- TASK DESCRIPTION -
Where does the word "dies" show up in the records? Copy every line that holds it.

PROVIDED DATA: Begin

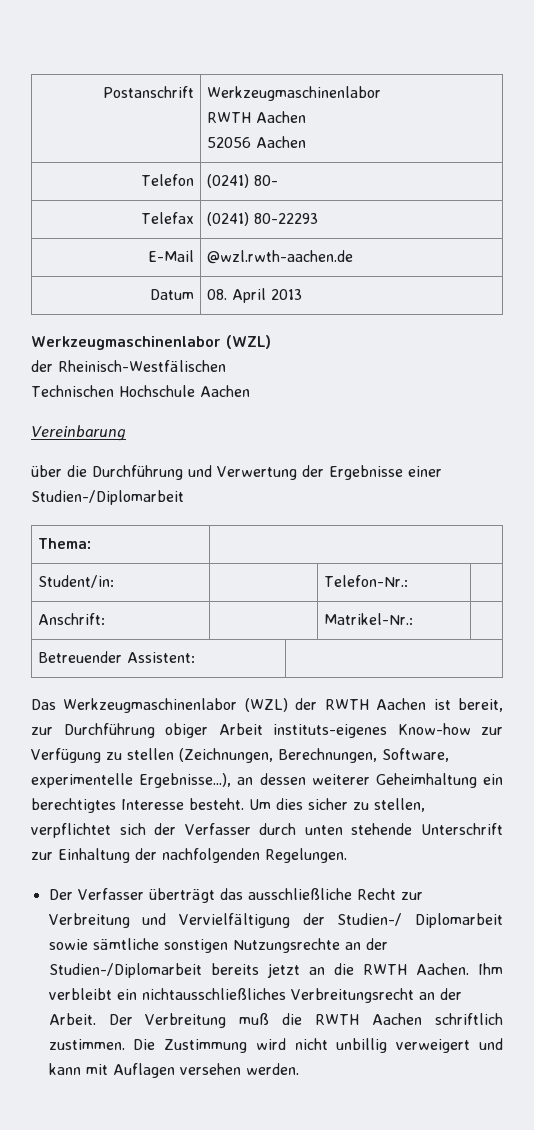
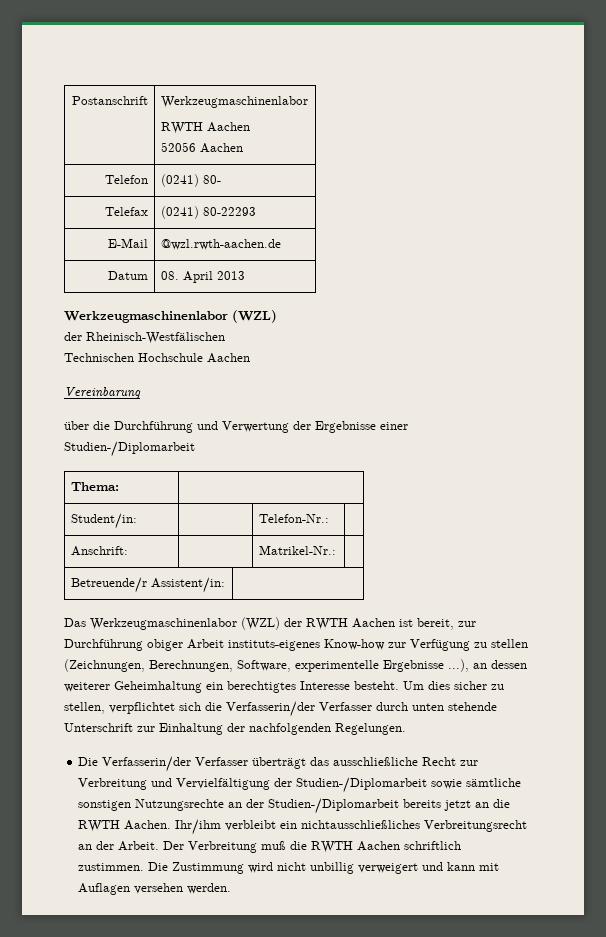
- Betreuender Assistent: |
+ Betreuende/r Assistent/in: |
- Das Werkzeugmaschinenlabor (WZL) der RWTH Aachen ist bereit, zur Durchführung obiger Arbeit instituts-eigenes Know-how zur Verfügung zu stellen (Zeichnungen, Berechnungen, Software, experimentelle Ergebnisse...), an dessen weiterer Geheimhaltung ein berechtigtes Interesse besteht.
+ Das Werkzeugmaschinenlabor (WZL) der RWTH Aachen ist bereit, zur Durchführung obiger Arbeit instituts-eigenes Know-how zur Verfügung zu stellen (Zeichnungen, Berechnungen, Software, experimentelle Ergebnisse ...), an dessen weiterer Geheimhaltung ein berechtigtes Interesse besteht.
- Um dies sicher zu stellen, verpflichtet sich der Verfasser durch unten stehende Unterschrift zur Einhaltung der nachfolgenden Regelungen.
+ Um dies sicher zu stellen, verpflichtet sich die Verfasserin/der Verfasser durch unten stehende Unterschrift zur Einhaltung der nachfolgenden Regelungen.
- Der Verfasser überträgt das ausschließliche Recht zur Verbreitung und Vervielfältigung der Studien-/ Diplomarbeit sowie sämtliche sonstigen Nutzungsrechte an der Studien-/Diplomarbeit bereits jetzt an die RWTH Aachen.
+ Die Verfasserin/der Verfasser überträgt das ausschließliche Recht zur Verbreitung und Vervielfältigung der Studien-/Diplomarbeit sowie sämtliche sonstigen Nutzungsrechte an der Studien-/Diplomarbeit bereits jetzt an die RWTH Aachen.
- Ihm verbleibt ein nichtausschließliches Verbreitungsrecht an der Arbeit.
+ Ihr/ihm verbleibt ein nichtausschließliches Verbreitungsrecht an der Arbeit.

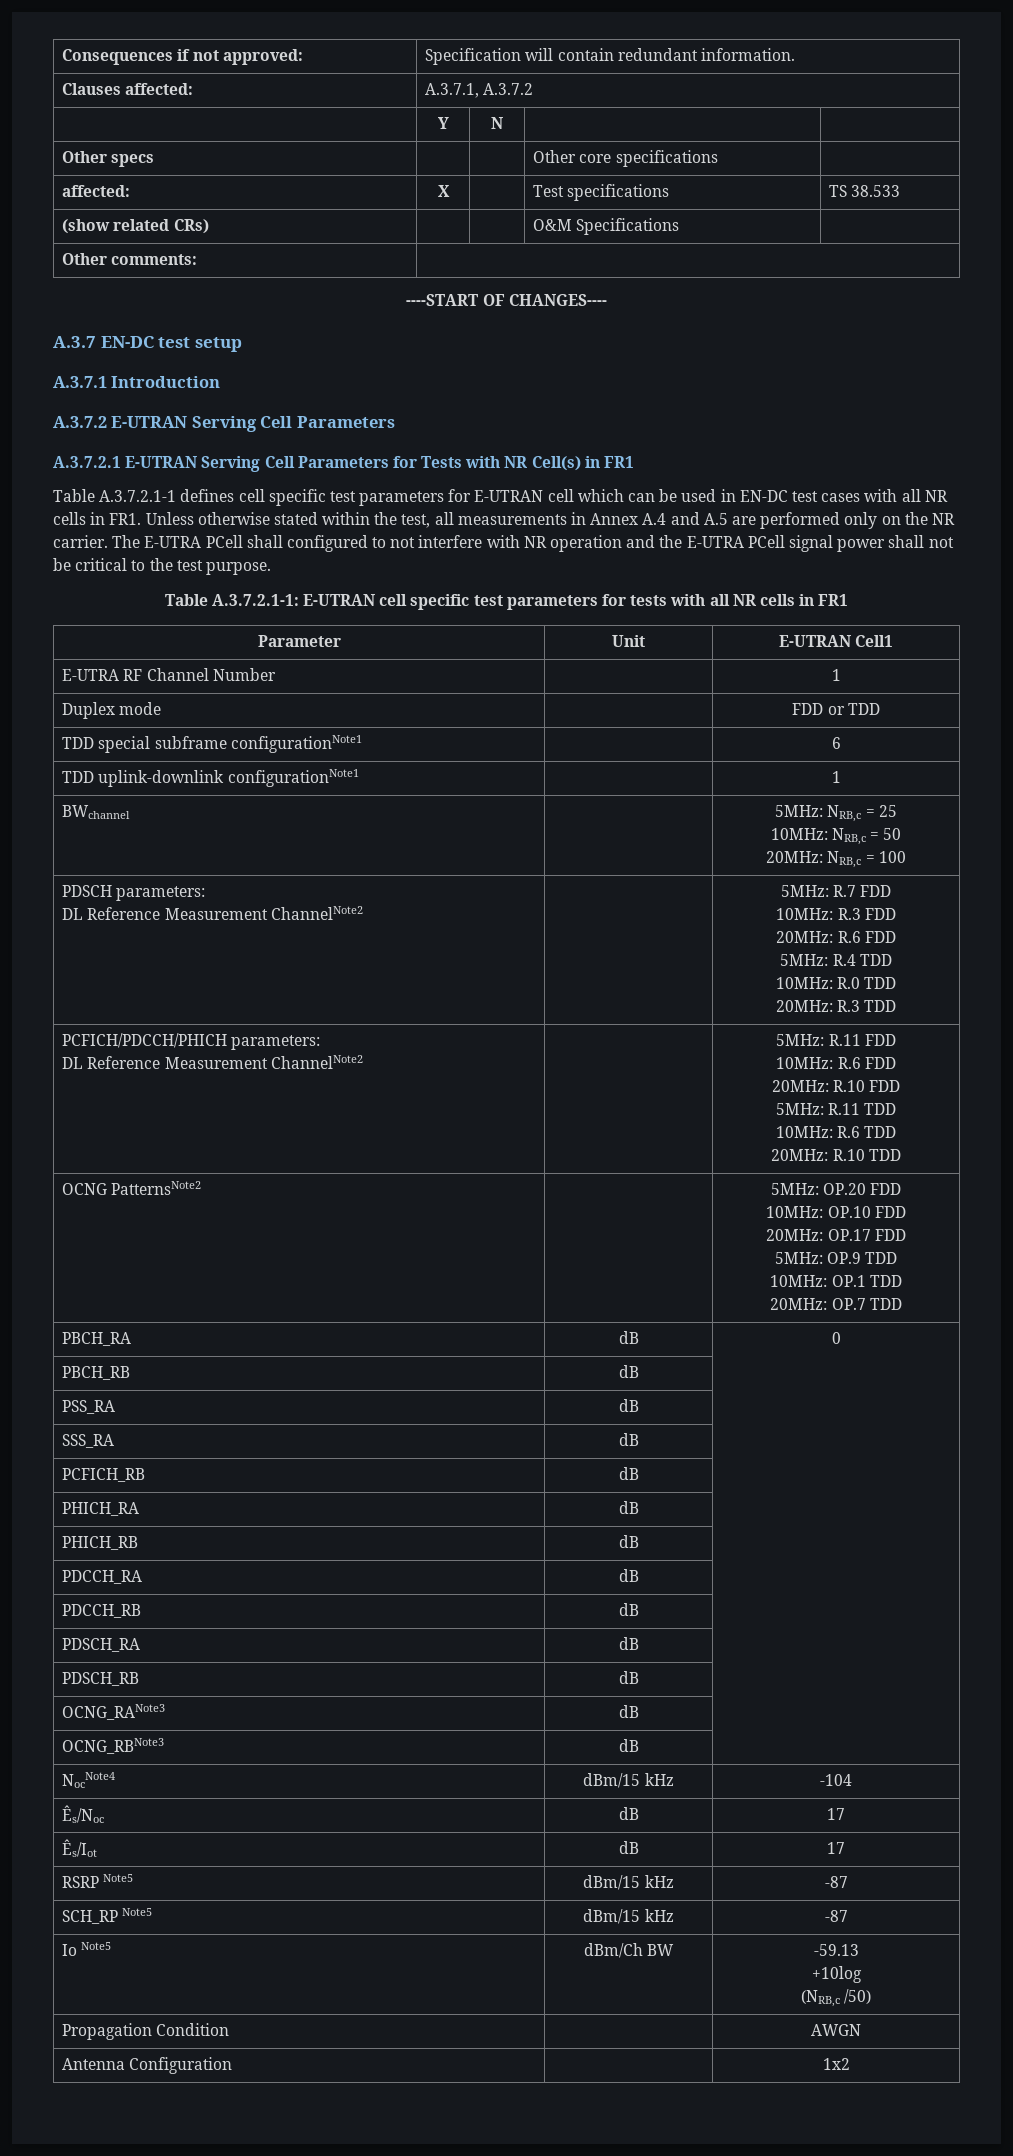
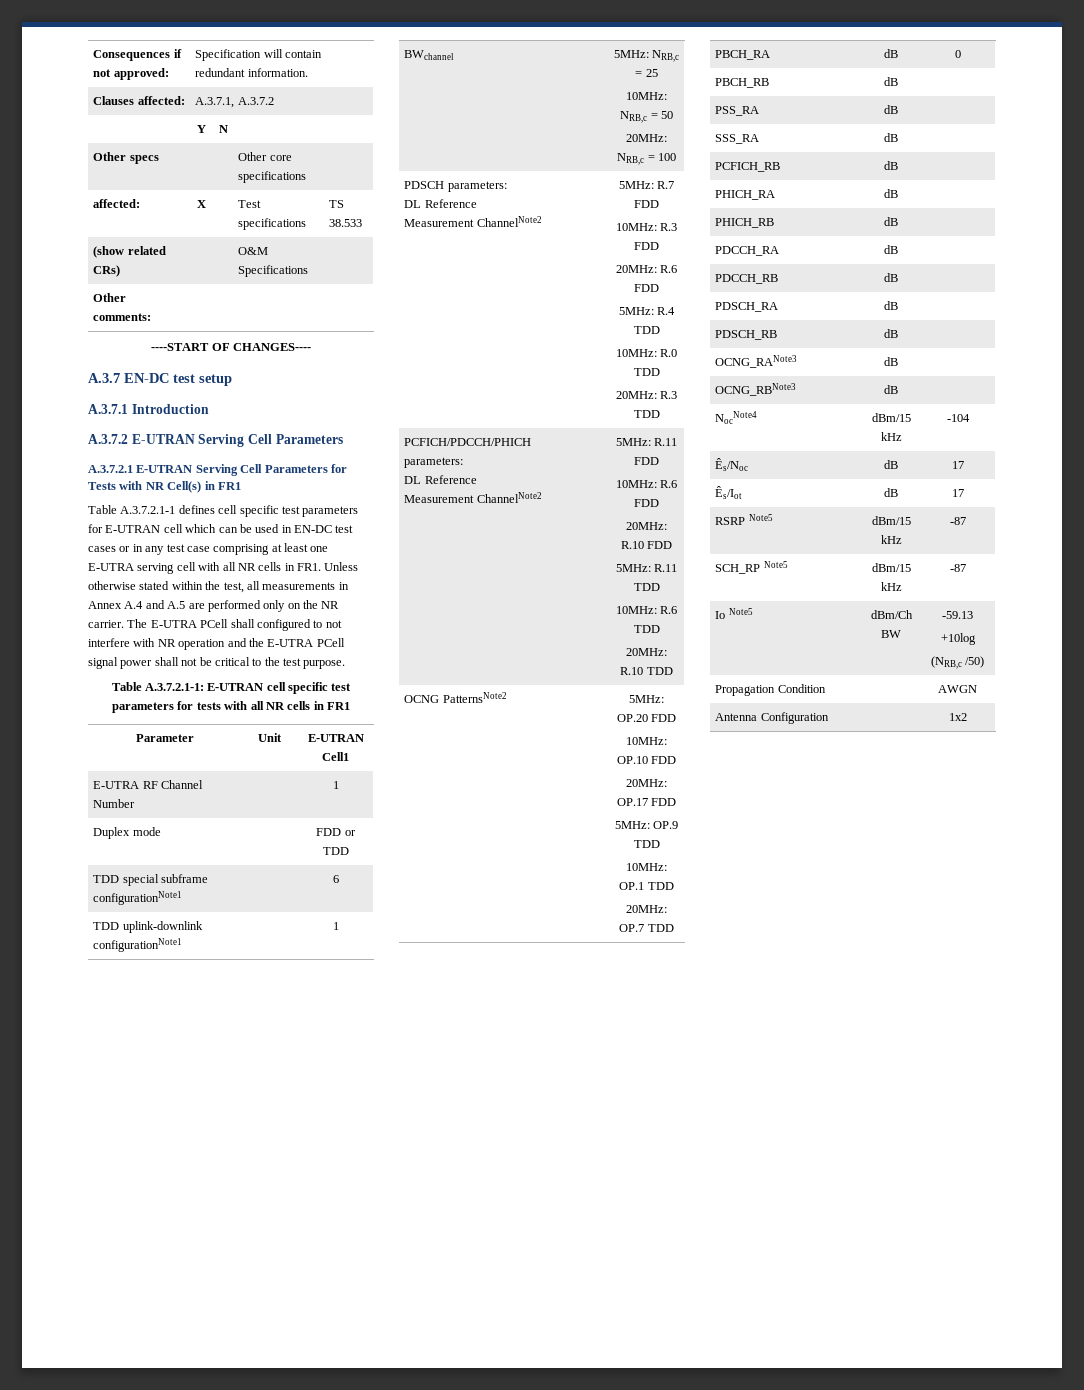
- Table A.3.7.2.1-1 defines cell specific test parameters for E-UTRAN cell which can be used in EN-DC test cases with all NR cells in FR1. Unless otherwise stated within the test, all measurements in Annex A.4 and A.5 are performed only on the NR carrier.
+ Table A.3.7.2.1-1 defines cell specific test parameters for E-UTRAN cell which can be used in EN-DC test cases or in any test case comprising at least one E-UTRA serving cell with all NR cells in FR1. Unless otherwise stated within the test, all measurements in Annex A.4 and A.5 are performed only on the NR carrier.

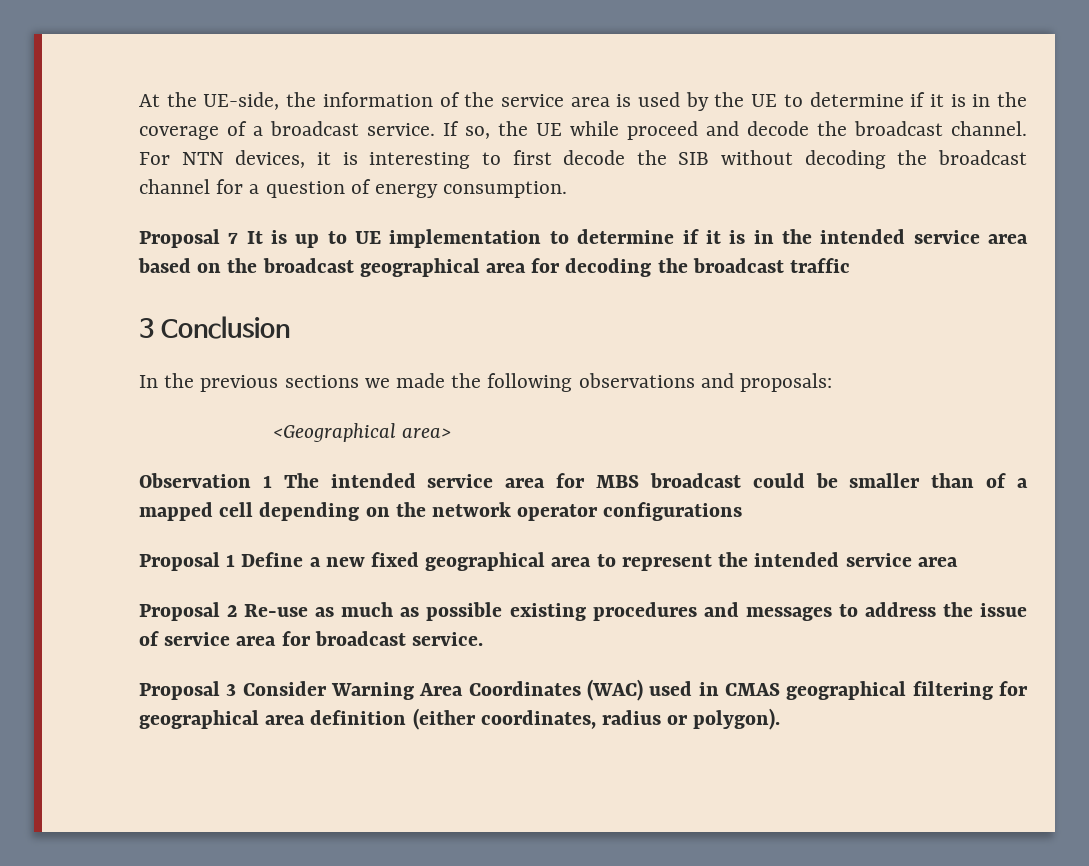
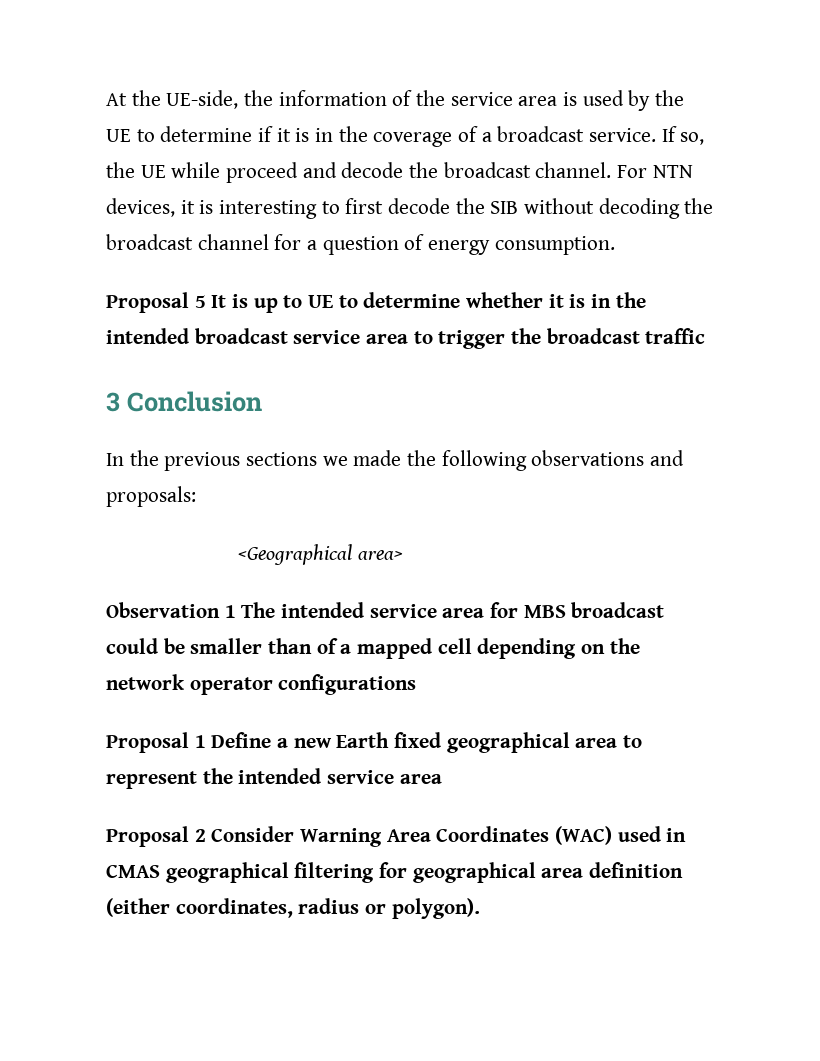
- Proposal 7 It is up to UE implementation to determine if it is in the intended service area based on the broadcast geographical area for decoding the broadcast traffic
+ Proposal 5 It is up to UE to determine whether it is in the intended broadcast service area to trigger the broadcast traffic
- Proposal 1 Define a new fixed geographical area to represent the intended service area
+ Proposal 1 Define a new Earth fixed geographical area to represent the intended service area
- Proposal 2 Re-use as much as possible existing procedures and messages to address the issue of service area for broadcast service.
- Proposal 3 Consider Warning Area Coordinates (WAC) used in CMAS geographical filtering for geographical area definition (either coordinates, radius or polygon).
+ Proposal 2 Consider Warning Area Coordinates (WAC) used in CMAS geographical filtering for geographical area definition (either coordinates, radius or polygon).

PROVIDED DATA: End

- RESPONSE TO THIS EXERCISE -
- Um dies sicher zu stellen, verpflichtet sich der Verfasser durch unten stehende Unterschrift zur Einhaltung der nachfolgenden Regelungen.
+ Um dies sicher zu stellen, verpflichtet sich die Verfasserin/der Verfasser durch unten stehende Unterschrift zur Einhaltung der nachfolgenden Regelungen.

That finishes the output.